Include leading silence in VAD output.

Set to 1 to include all audio up to the endpoint in the <-audio-pcm output stream. Set to 0 to return to the default behavior, which discards leading silence.

If this setting is used with a spot-VAD template such as tpl-spot-vad, tpl-spot-vad-lvcsr, or tpl-opt-spot-vad-lvcsr the leading silence includes the trigger phrase.

include-wake-word-audio, <-audio-pcm, pass-through

include-model¶

configuration int read-write

C/C++Java

#define SNSR_INCLUDE_MODEL "include-model"

public class Snsr {
  public final static String INCLUDE_MODEL = "include-model";
}

Debug log includes a copy of the model.

This boolean value controls whether the debug-log-file includes a copy of the task model (the .snsr file).

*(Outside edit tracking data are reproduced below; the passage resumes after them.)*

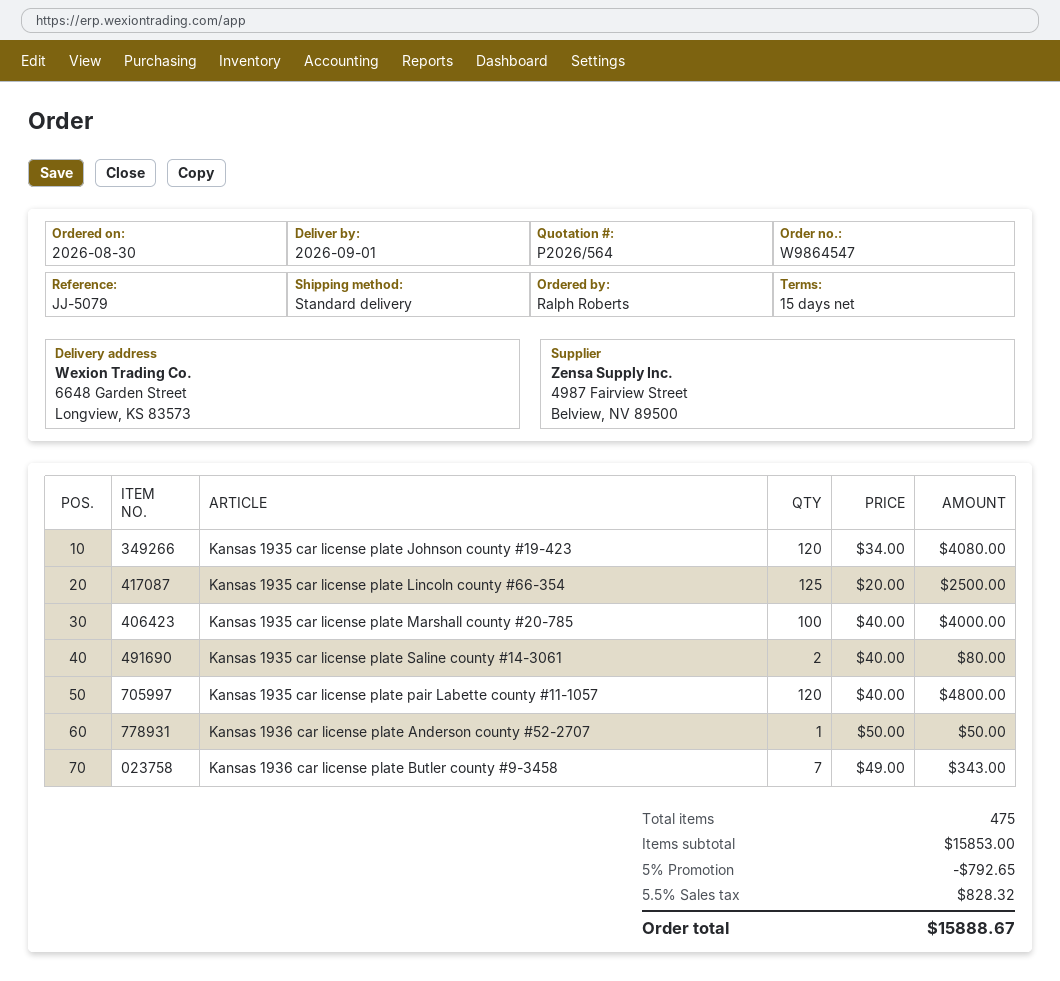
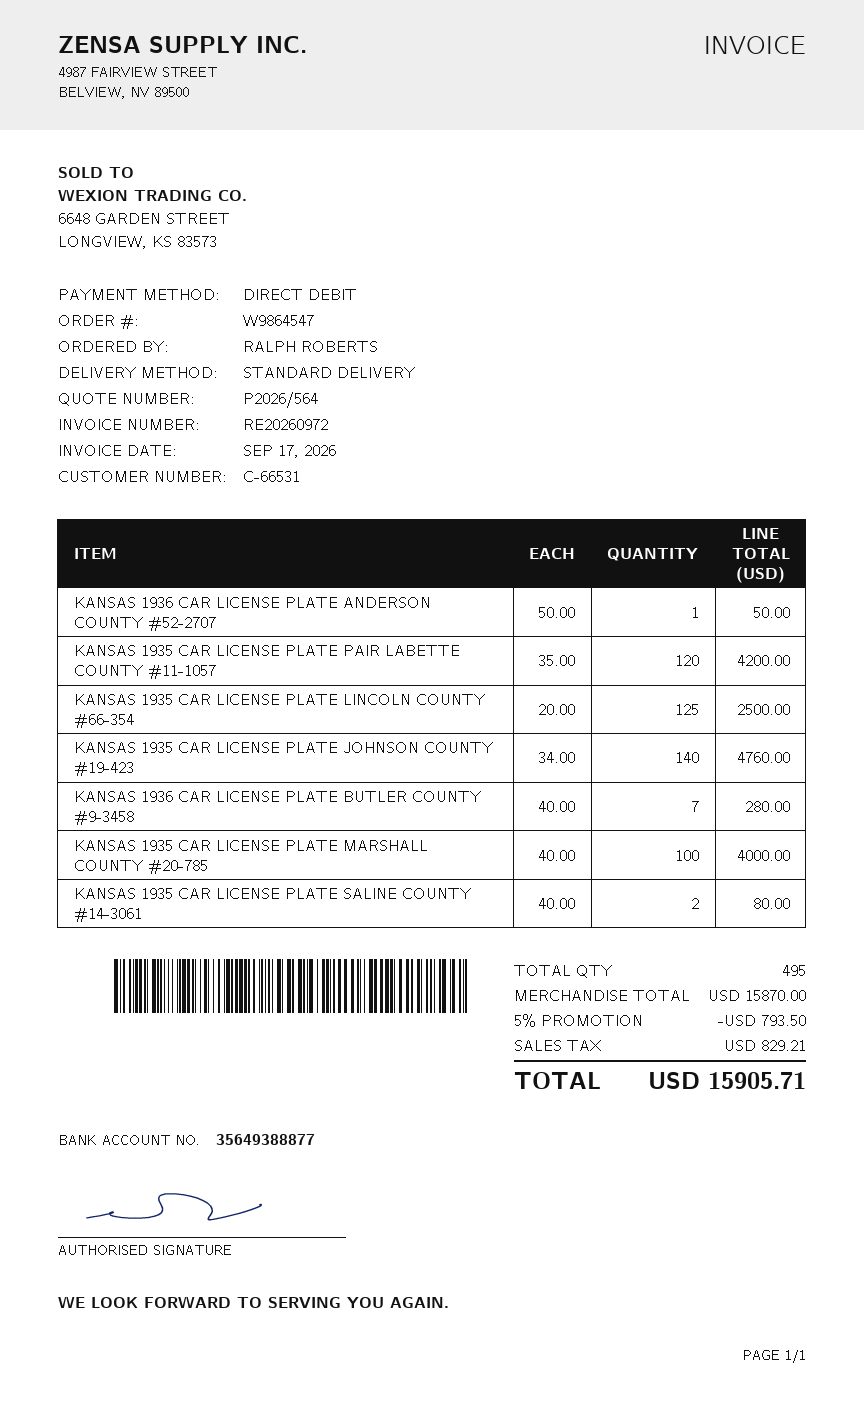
Kansas 1935 car license plate Johnson county #19-423: 120 x 34.00 = 4080.00 -> 140 x 34.00 = 4760.00
Kansas 1935 car license plate pair Labette county #11-1057: 120 x 40.00 = 4800.00 -> 120 x 35.00 = 4200.00
Kansas 1936 car license plate Butler county #9-3458: 7 x 49.00 = 343.00 -> 7 x 40.00 = 280.00
total quantity: 475 -> 495
subtotal: 15853.00 -> 15870.00
discount: 5% = 792.65 -> 5% = 793.50
tax: 828.32 -> 829.21
total: 15888.67 -> 15905.71

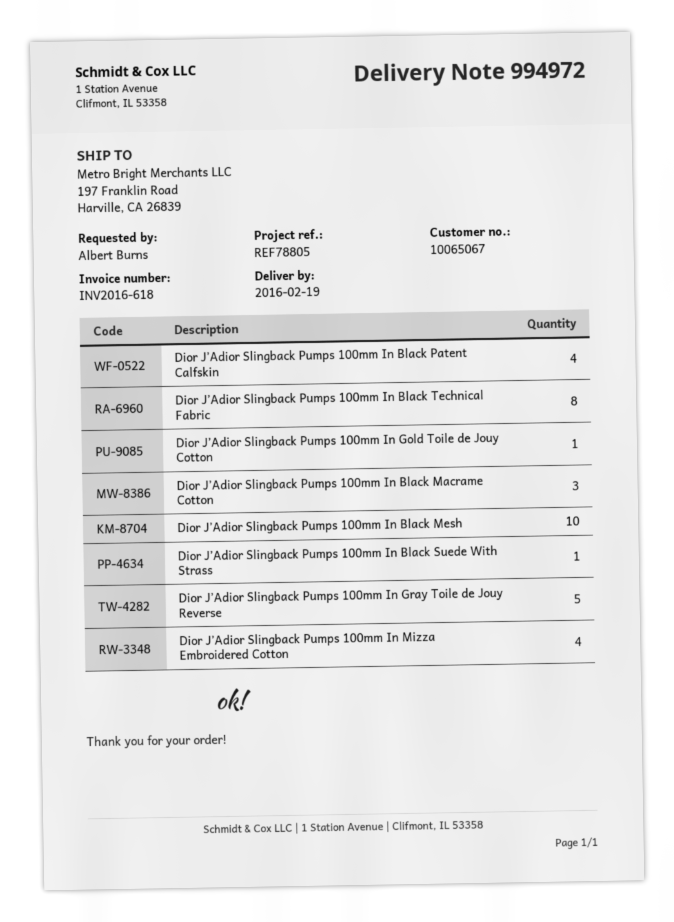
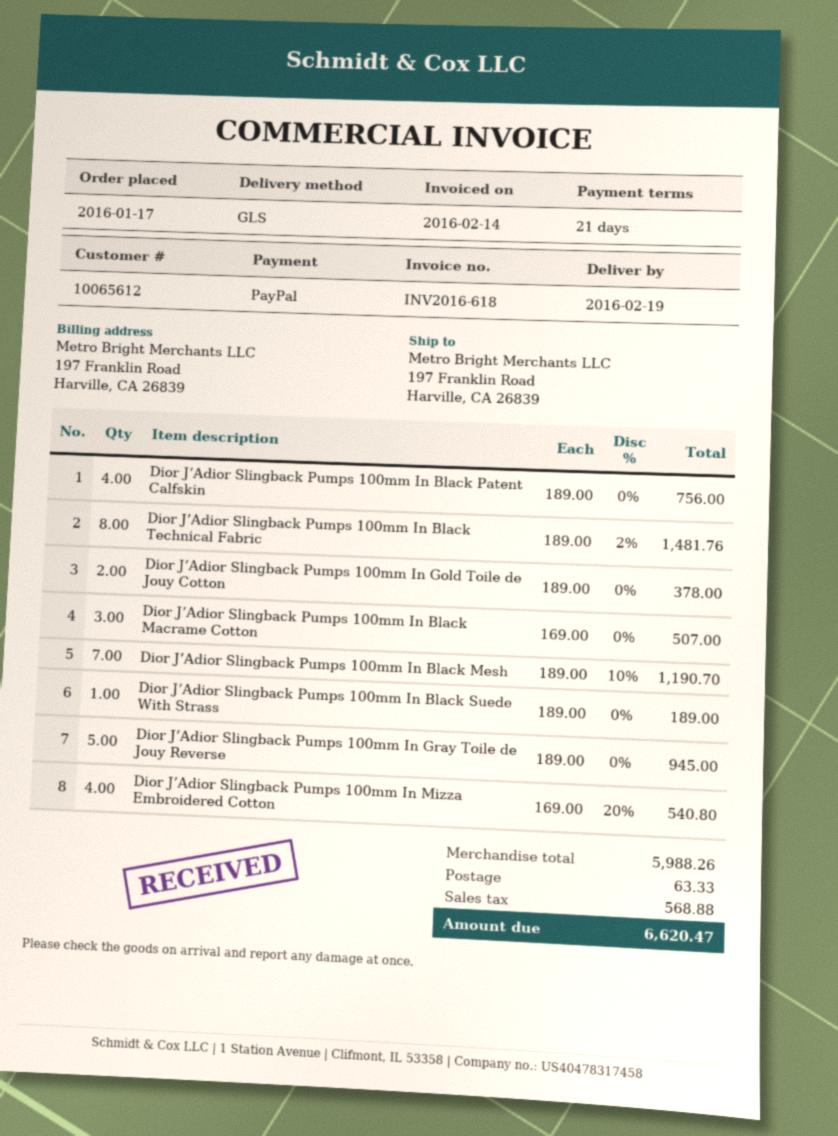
customer number: 10065067 -> 10065612
Dior J’Adior Slingback Pumps 100mm In Gold Toile de Jouy Cotton: 1 -> 2
Dior J’Adior Slingback Pumps 100mm In Black Mesh: 10 -> 7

The default value is 1. Set include-model=0 for smaller (but less complete) debug log files.

debug-log-file

include-wake-word-audio¶

configuration int read-write 7.6.0 tnl

C/C++Java

#define SNSR_INCLUDE_WAKE_WORD_AUDIO "include-wake-word-audio"

public class Snsr {
  public final static String INCLUDE_WAKE_WORD_AUDIO = "include-wake-word-audio";
}

Include the wake word audio in VAD output

When set to 1, VAD templates tpl-spot-vad, tpl-spot-vad-lvcsr, and tpl-opt-spot-vad-lvcsr include the wake word in the audio output. Set to 0 to return to the default behavior, where the output does not include the wake word audio.

Note

This setting is a synonym for include-leading-silence when used with these templates. If you set both include-wake-word-audio and include-leading-silence, include-wake-word-audio takes precedence.

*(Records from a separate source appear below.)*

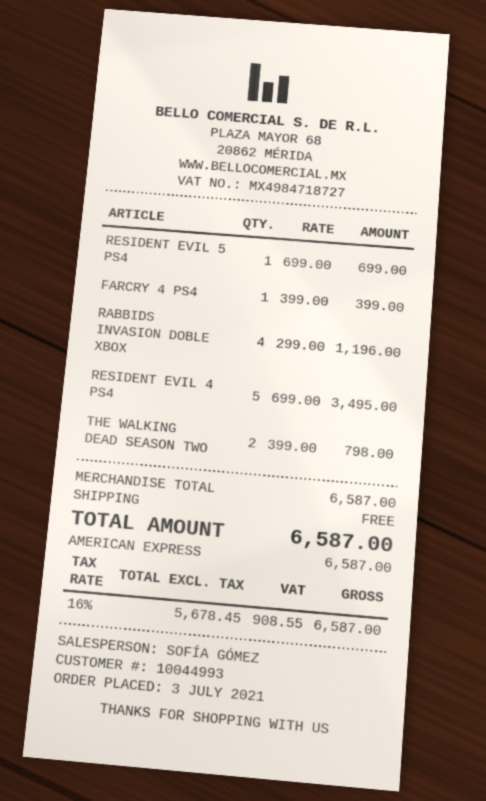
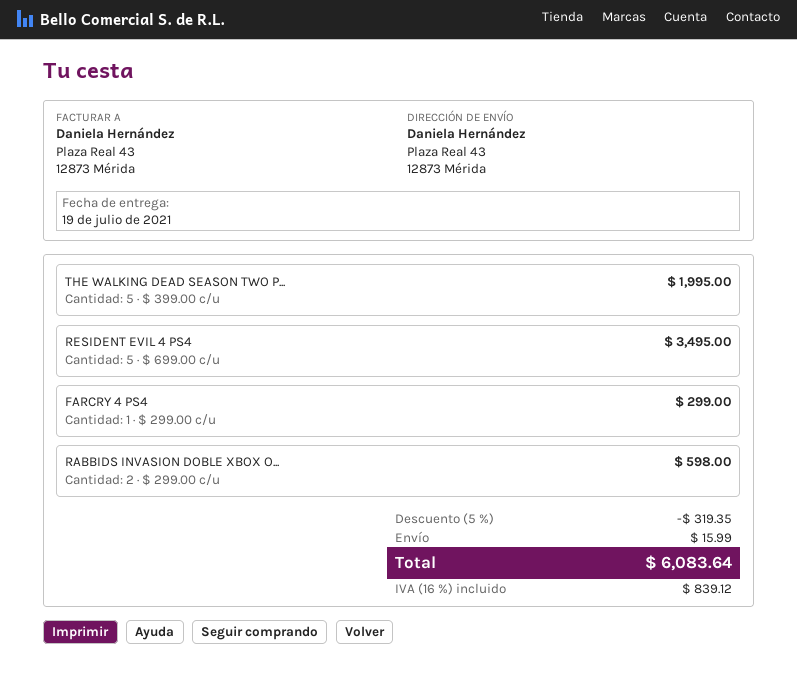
RESIDENT EVIL 5 PS4: 1 x 699.00 = 699.00 -> none
FARCRY 4 PS4: 1 x 399.00 = 399.00 -> 1 x 299.00 = 299.00
RABBIDS INVASION DOBLE XBOX: 4 x 299.00 = 1196.00 -> 2 x 299.00 = 598.00
THE WALKING DEAD SEASON TWO: 2 x 399.00 = 798.00 -> 5 x 399.00 = 1995.00
discount: none -> 5% = 319.35
shipping: 0.00 -> 15.99
tax: 16% = 908.55 -> 16% = 839.12
total: 6587.00 -> 6083.64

include-leading-silence, <-audio-pcm, pass-through

interactive¶

configuration int read-write

C/C++Java

#define SNSR_INTERACTIVE_MODE "interactive"

public class Snsr {
  public final static String INTERACTIVE_MODE = "interactive";
}

Interactive enrollment mode.

This changes the enrollment task behavior: When set to 0, enrollment for the current phrase will continue until the end of the stream.

^adapted, ^enrolled

leading-silence¶

configuration int read-write

C/C++Java

#define SNSR_LEADING_SILENCE "leading-silence"

public class Snsr {
  public final static String LEADING_SILENCE = "leading-silence";
}

VAD leading silence time-out, in ms.

The VAD will invoke the ^silence event handler if no speech is detected during the first leading-silence ms of processed audio.

^silence, trailing-silence

listen-window¶

configuration int read-write

C/C++Java

#define SNSR_LISTEN_WINDOW "listen-window"

public class Snsr {
  public final static String LISTEN_WINDOW = "listen-window";
}

Phrase spot listening window in seconds or milliseconds.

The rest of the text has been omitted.